Speaking about his new Palfinger PK 165.002 TEC 7 mounted on a modified Scania truck (used for the aforementioned glazing job) Loïc Sonnerat, who runs French company Gil & Fils Levage with his father, notes, "our customers have an increasing need for outreach and performance. As jobsites become more difficult to access and the weight of materials increases, the truck often needs to be positioned further away. This [crane] should also allow us to develop new applications." A case of necessity leading to innovation; and innovation, in turn, opening up new application areas.

Take Tadano, for example; one of the oldest crane manufacturers in the Far East, with a mature, established home market. The company is far from sitting on its laurels, though. It knows the world is changing. It recognises the challenges of changing demographic trends, plus the increasing importance of reducing emissions – something it now refers to as its 'true mission' – for future survival. Read more about what the company has to say about the current state of business in its home market, and its plans for the future.

Another example of change can be seen, where we detail how Chinese manufacturer Sany has now opened up a UK wing. "Establishing a dedicated direct sales channel for cranes fits with the company’s aim to be a key player in the European, and global, crane market,” outlines country manager UK & Republic of Ireland, Andrew Snow.

Perhaps with all this upheaval and uncertainty it's no wonder we value life's constants. One of these, for us construction trade journalists at least, is the 'Liebherr international construction trade press information tour' which took place in early November and, this year, marked its 50th edition (just a year younger than this magazine).

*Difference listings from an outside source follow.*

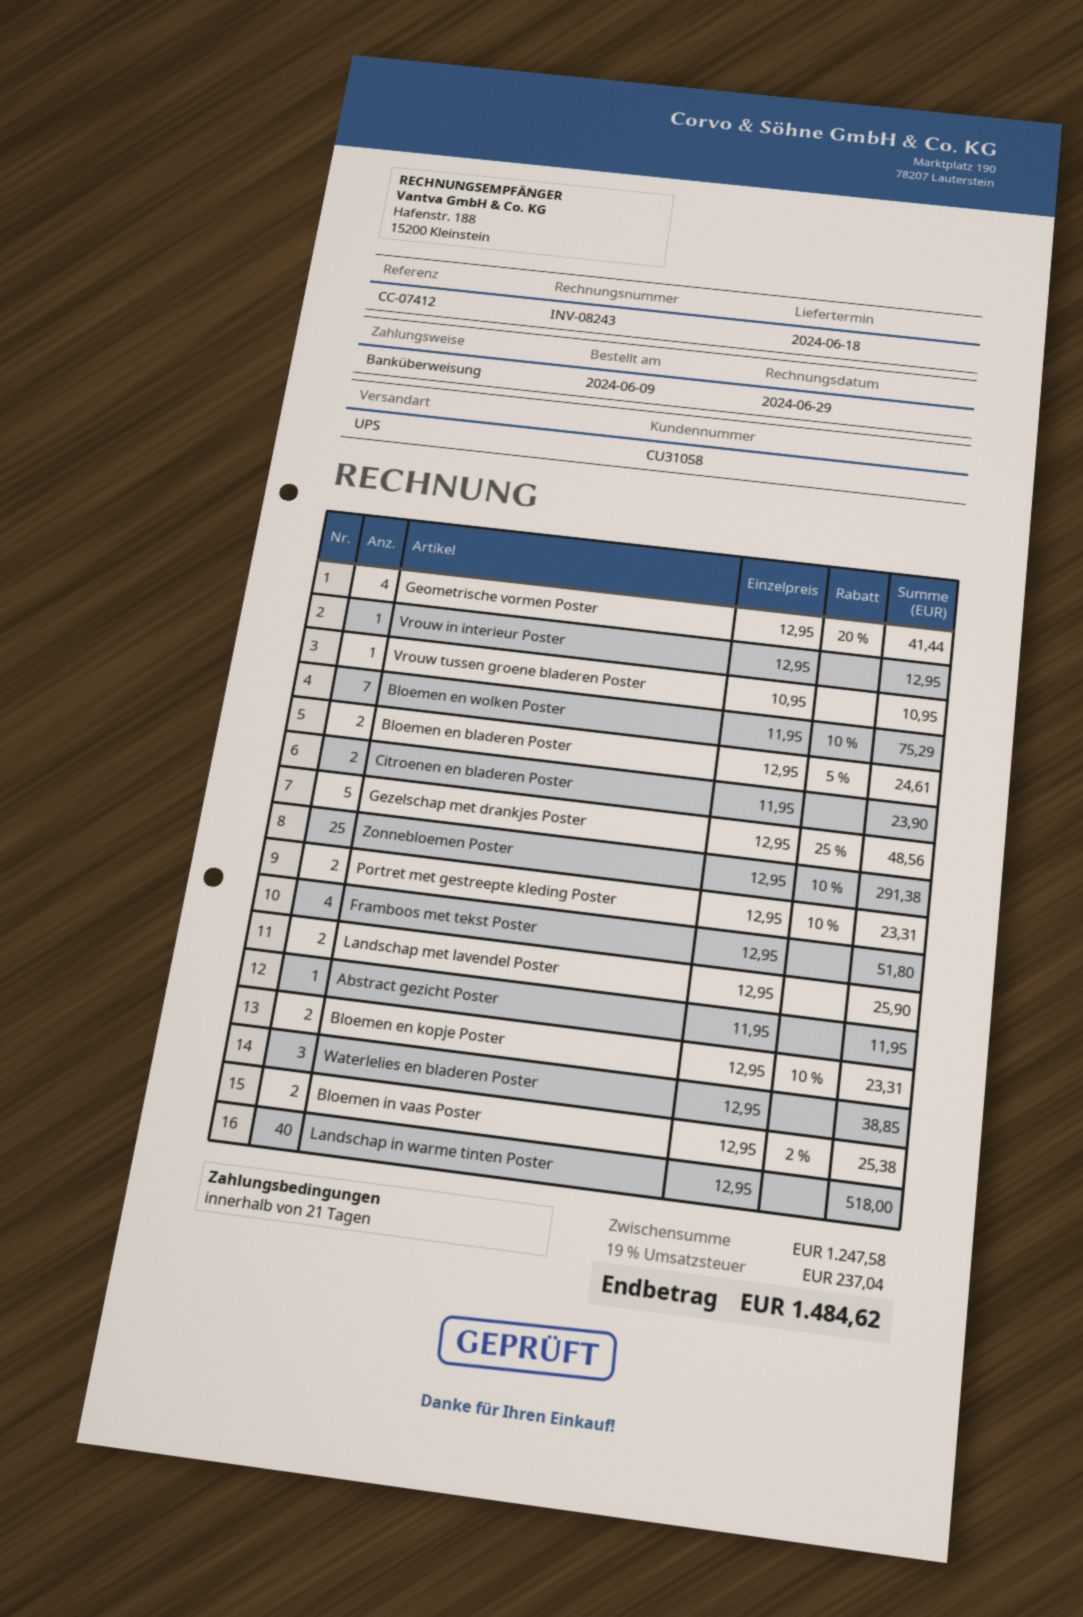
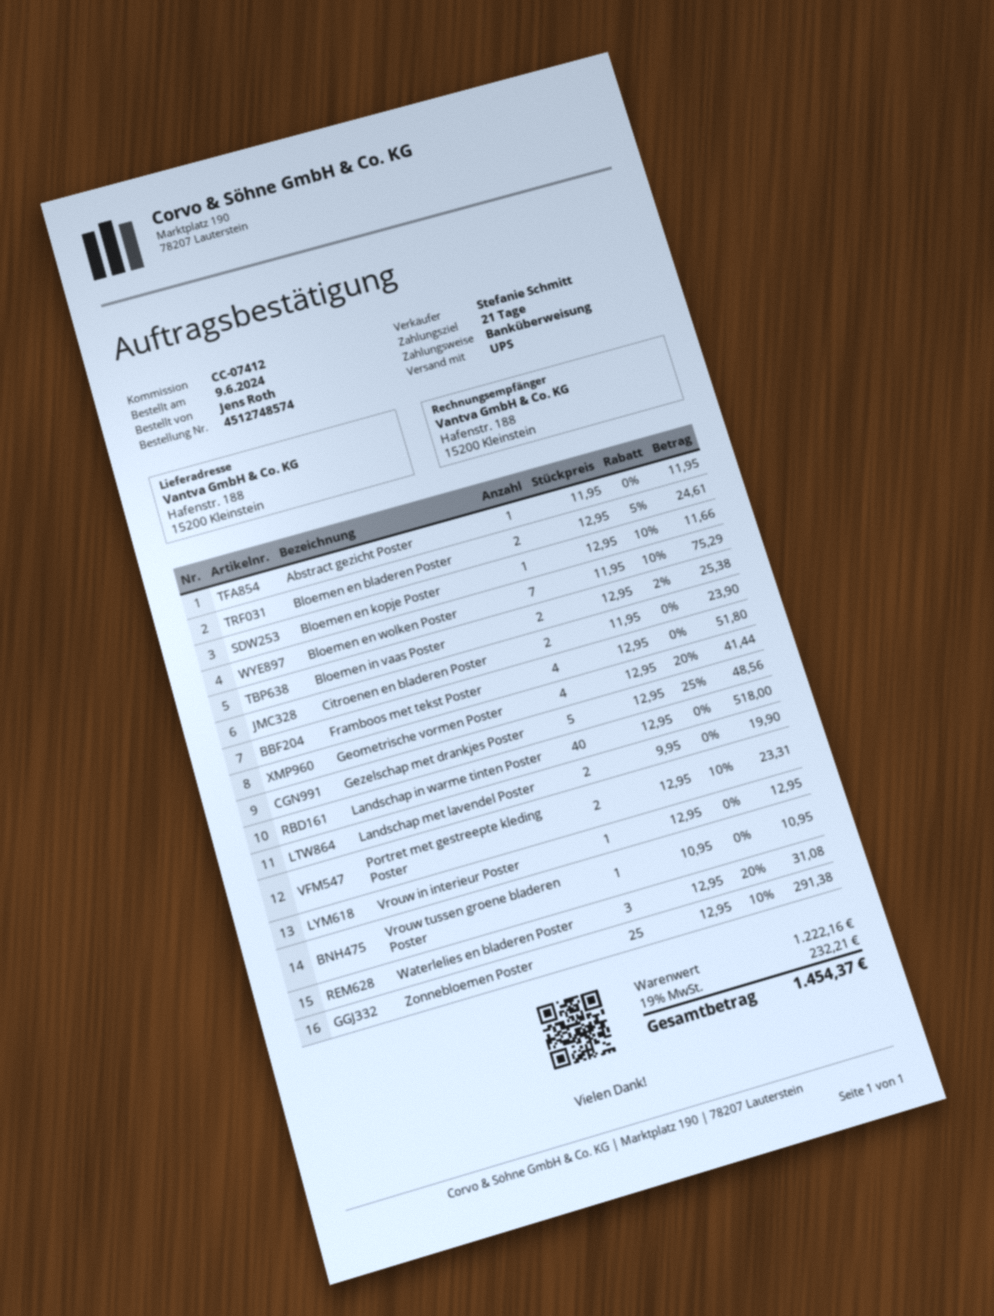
Landschap met lavendel Poster: 2 x 12.95 = 25.90 -> 2 x 9.95 = 19.90
Bloemen en kopje Poster: 2 x 12.95 - 10% = 23.31 -> 1 x 12.95 - 10% = 11.66
Waterlelies en bladeren Poster: 3 x 12.95 = 38.85 -> 3 x 12.95 - 20% = 31.08
subtotal: 1247.58 -> 1222.16
tax: 19% = 237.04 -> 19% = 232.21
total: 1484.62 -> 1454.37

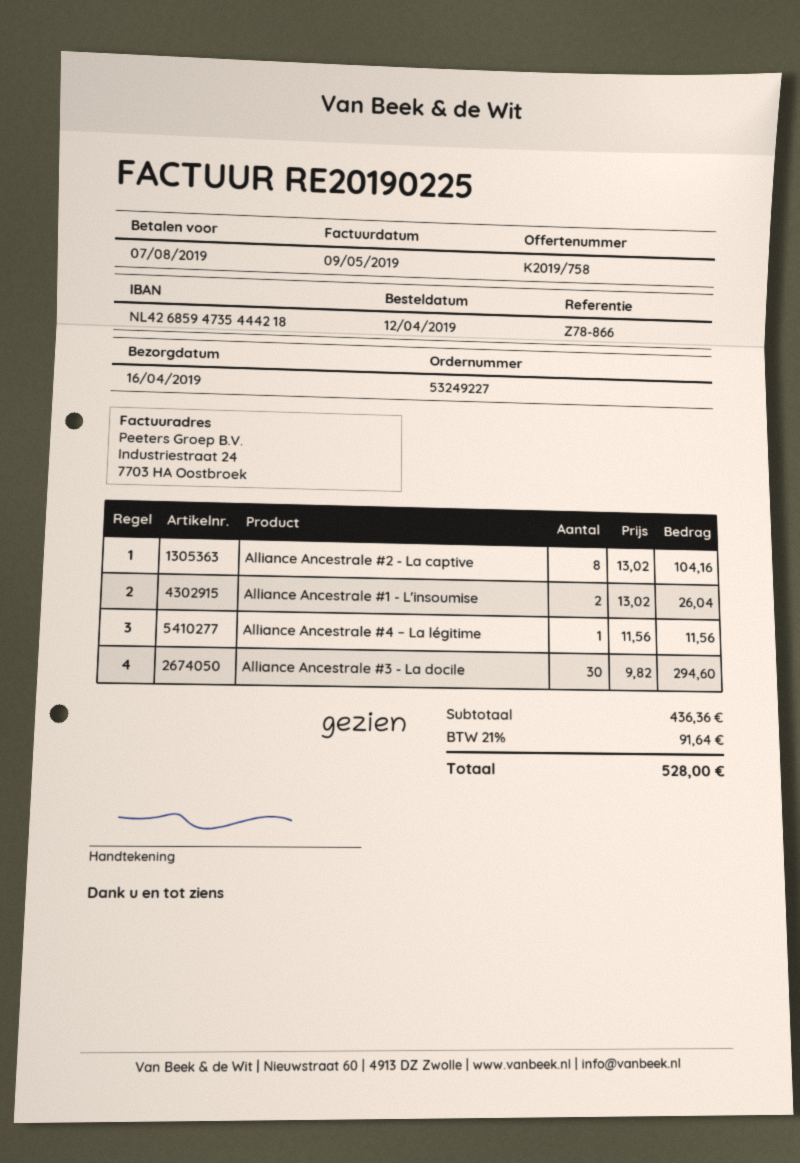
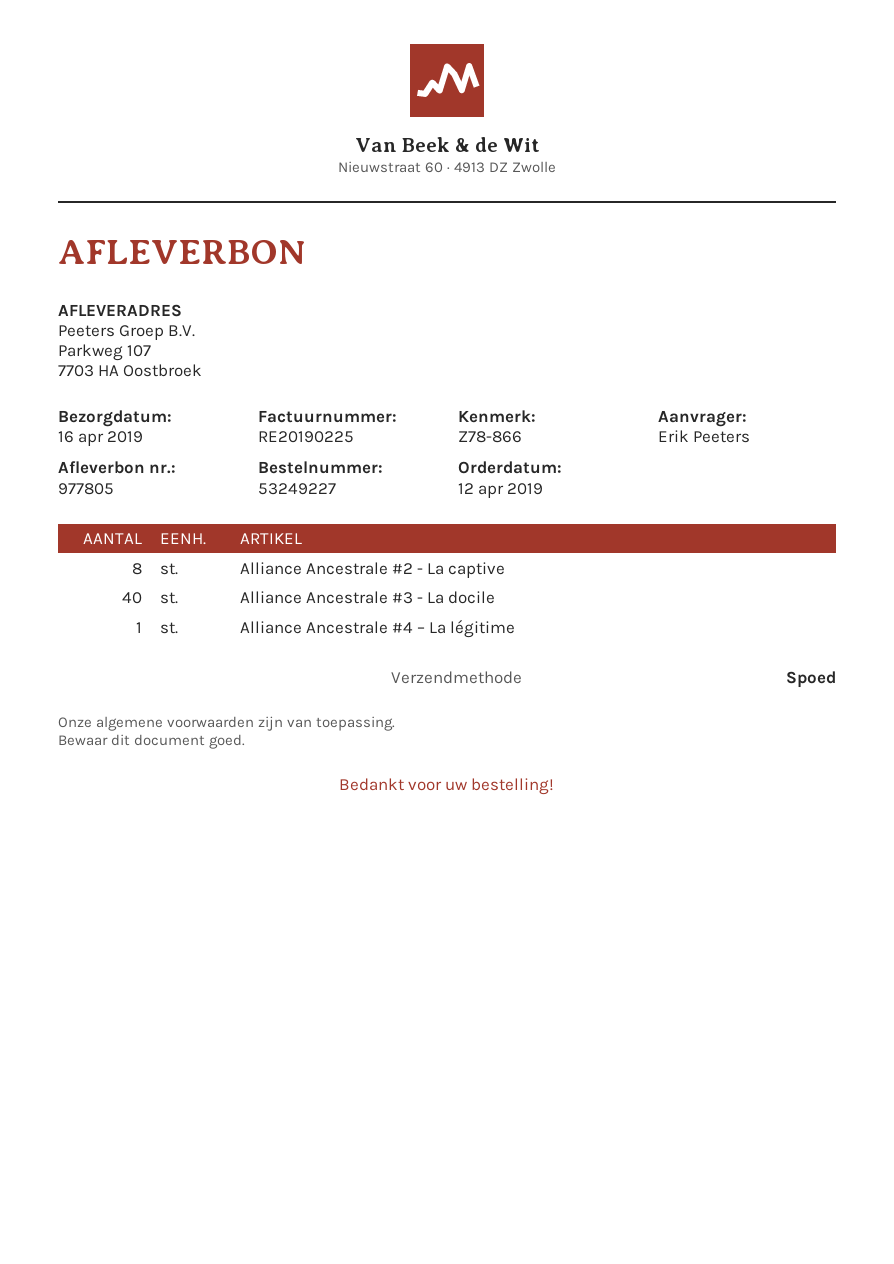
Alliance Ancestrale #1 - L'insoumise: 2 -> none
Alliance Ancestrale #3 - La docile: 30 -> 40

I enjoyed the trip immensely. Not only did it deliver an insight into Liebherr's strategy for the future but it also provided an opportunity for one of the most fundamental elements for communication (and business): the opportunity to forge human relationships. It's all very well 'connecting' via LinkedIn but nothing beats sitting down and breaking bread – especially when it's a good German Schwarzbrot! It was interesting to experience how one of the world's oldest traditions – gathering to talk, eat, and share information – perfectly facilitates discussions of the future. And it's deeply ingrained in our human psyche to ask 'what will happen next?'.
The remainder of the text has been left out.